Я повернулся к Хашему:
— Ну ты ведь понимаешь, что эти твои лекции — все равно что трехлетнему ребенку вместо сказок читать акафист, тот же эффект. Я бы еще понял, если бы ты придумал давать детям Баха слушать. Им же зарплата твоя для жизни нужна, а не философия! Или ты только сам себя тешишь. Но тогда это отдает эксплуатацией.
— Ты не только циничный, но и недалекий человек, — ответил медленно Хашем, глядя мне в глаза. — Я верю, что для них это все, — он широко повел рукой, захватывая степь и море, — станет Бахом, что природа и мугам — это Бах…
— Да я тоже верю, что мугам — Бах!.. — завелся я, но скоро мне пришлось умолкнуть.
К костру робко приблизились два человека, чье появление не позволило спору разгореться. Я их узнал сразу — это были Шурик и Петр — товарищи Аббаса. Петр любил наблюдать Хашема и вступать с ним в религиозные споры. Хашем не был против и отвечал со всей серьезностью, однако был беспощаден в вопросах дисциплины, поскольку Шурик и Петр часто нарушали сухой закон, невзирая на поручительство и укрывательство Аббаса.
В последнее время Шурик горячо интересовался историей казачества. Случилось это с ним после того, как остров Сара посетила делегация таманских казаков. Они разыскивали казачьи могилы и могилу кубанского атамана Головатого. Последний был основателем форпоста на полуострове Камышевани, преграждавшего вход в Гызылагач. Командир двух полков, назначенных в 1795 году для обороны российской границы, проходящей по южным рубежам Ленкоранского ханства, он умер на острове Сара от лихорадки. Казаки, сопровождаемые Аббасом и Шуриком с Петром, выпили немало и сумели отыскать общее захоронение, поставили крест дубовый, оградку. Нашли на винограднике надгробный камень с надписью, с большим почетом говорящей о Головатом, останков под ним не обнаружили, погрузили камень на грузовик и уехали. Однако на третий день вернулись: через границу их с памятником не пропустили, теперь это надгробье было помещено на хранение во двор дома Шурика и использовалось в качестве стола для установления стаканов и закуски.

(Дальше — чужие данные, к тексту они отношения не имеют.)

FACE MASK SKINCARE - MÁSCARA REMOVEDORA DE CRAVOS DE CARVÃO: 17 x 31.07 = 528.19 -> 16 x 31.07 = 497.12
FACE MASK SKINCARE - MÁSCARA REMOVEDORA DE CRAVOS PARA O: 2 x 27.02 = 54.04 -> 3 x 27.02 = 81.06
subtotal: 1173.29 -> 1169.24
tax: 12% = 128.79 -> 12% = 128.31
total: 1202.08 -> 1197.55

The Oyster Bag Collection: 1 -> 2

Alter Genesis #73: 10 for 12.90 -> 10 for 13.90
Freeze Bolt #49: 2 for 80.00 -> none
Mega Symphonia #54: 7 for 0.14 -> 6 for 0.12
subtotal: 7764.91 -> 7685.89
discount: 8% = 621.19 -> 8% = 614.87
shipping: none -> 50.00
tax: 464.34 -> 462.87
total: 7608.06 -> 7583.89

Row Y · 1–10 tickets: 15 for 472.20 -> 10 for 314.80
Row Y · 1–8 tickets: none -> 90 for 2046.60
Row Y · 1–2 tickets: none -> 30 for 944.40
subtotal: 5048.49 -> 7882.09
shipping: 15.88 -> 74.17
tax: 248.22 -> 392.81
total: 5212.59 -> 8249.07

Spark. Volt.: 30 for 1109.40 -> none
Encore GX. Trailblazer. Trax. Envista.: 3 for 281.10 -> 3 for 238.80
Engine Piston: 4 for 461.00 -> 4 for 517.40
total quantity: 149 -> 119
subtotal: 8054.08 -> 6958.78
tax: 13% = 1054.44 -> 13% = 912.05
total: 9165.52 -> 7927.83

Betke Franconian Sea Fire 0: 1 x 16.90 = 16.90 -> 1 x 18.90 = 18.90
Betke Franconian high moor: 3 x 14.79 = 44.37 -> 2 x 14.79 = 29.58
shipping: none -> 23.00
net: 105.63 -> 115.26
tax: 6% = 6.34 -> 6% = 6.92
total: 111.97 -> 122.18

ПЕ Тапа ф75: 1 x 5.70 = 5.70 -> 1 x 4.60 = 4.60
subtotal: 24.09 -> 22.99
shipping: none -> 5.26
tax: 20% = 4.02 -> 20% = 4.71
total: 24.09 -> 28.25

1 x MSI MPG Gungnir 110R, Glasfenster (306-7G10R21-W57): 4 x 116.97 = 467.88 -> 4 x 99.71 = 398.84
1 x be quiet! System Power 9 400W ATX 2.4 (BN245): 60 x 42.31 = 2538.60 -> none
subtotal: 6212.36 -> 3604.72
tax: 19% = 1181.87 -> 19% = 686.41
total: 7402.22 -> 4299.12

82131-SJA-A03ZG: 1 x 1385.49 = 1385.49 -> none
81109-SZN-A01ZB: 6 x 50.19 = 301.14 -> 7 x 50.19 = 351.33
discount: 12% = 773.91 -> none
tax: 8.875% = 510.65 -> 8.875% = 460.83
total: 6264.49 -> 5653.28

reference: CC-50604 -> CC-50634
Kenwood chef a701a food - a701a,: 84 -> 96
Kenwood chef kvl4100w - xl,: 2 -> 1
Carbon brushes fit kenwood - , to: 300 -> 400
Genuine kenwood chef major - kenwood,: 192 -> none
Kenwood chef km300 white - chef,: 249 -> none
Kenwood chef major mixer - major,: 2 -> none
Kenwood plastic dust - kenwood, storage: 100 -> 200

«Высокородный и высокопочтенный бригадир и кавалер Антон Андреевич Головатый, имея командование Каспийским флотом и войсками, на полуострове Камышевани состоящими, января в двадцать восьмой день окончил живот свой, а двадцать девятого с отличною церемонию от морских и сухопутных сил погребен на острове Сара», — говорилось в рапорте секунд-майора Ивана Чернышова от 25 февраля 1797 года. Листок с сообщением секунд-майора, оставленный Шурику казаками в качестве охранной грамоты и расстеленный в целлофановом конверте рядом с полотенчиком, на котором помещалась закуска, подносился вплотную к глазам и прочитывался всякий раз перед тем, как в очередной раз поднимались в небеса стаканчики с домашним винцом.